In 1863, he was one of only three Chicago, IL residents to pay taxes on an income of over $100,000 (Potter Palmer and John V. Farwell being the others). The house Schuttler built, on the city block bordered by Aberdeen, Adams, Morgan, and Monroe Street in Chicago, was long considered the finest in Chicago. Built by J. M. Van Osdel over the span of three years, it contained many artifacts and handcrafted building components from Germany, Schuttler's birthplace. Its risk cost was reportedly almost $500,000, a considerable sum in the mid-19th century. It was razed in 1911.

Schuttler died in Chicago on January 16, 1865, and was buried at Rosehill Cemetery.

His son Peter Schuttler II took over the business, which continued to manufacture a large number of high quality wagons. By 1880, about 300 workers produced over $400,000 of wagons per year.

Peter II was married to Wilhelmina (Minnie) Anheuser, daughter of Eberhard Anheuser. It was Mrs. Wilhelmina Anheuser Schuttler's sister, Lilly Anheuser, who married Adolphus Busch. Today, their direct descendants are top executives at Anheuser Busch, America's largest brewing company.

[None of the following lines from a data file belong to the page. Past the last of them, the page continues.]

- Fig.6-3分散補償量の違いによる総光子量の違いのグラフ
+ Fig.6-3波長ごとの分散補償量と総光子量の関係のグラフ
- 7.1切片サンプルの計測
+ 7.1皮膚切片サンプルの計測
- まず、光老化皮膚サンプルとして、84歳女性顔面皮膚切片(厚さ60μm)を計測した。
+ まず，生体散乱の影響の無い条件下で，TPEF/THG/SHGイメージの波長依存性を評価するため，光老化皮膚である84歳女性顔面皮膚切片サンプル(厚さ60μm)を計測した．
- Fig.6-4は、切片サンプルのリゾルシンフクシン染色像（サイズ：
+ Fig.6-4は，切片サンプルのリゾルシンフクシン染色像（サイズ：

As late as 1910, when Peter Schuttler III was chief executive of the company, Schuttler & Hotz Manufacturers continued to employ about 300 men at its factory on 22nd Street in Chicago. But the advent of the automobile meant the end of an era for the Schuttler wagon works, which ceased operations by the mid-1920s.

==Sources==
- Carbutt, John (1868). "Biographical sketches of the leading men of Chicago"
- Cope, George W. (1900). "The Iron and Steel Interests of Chicago"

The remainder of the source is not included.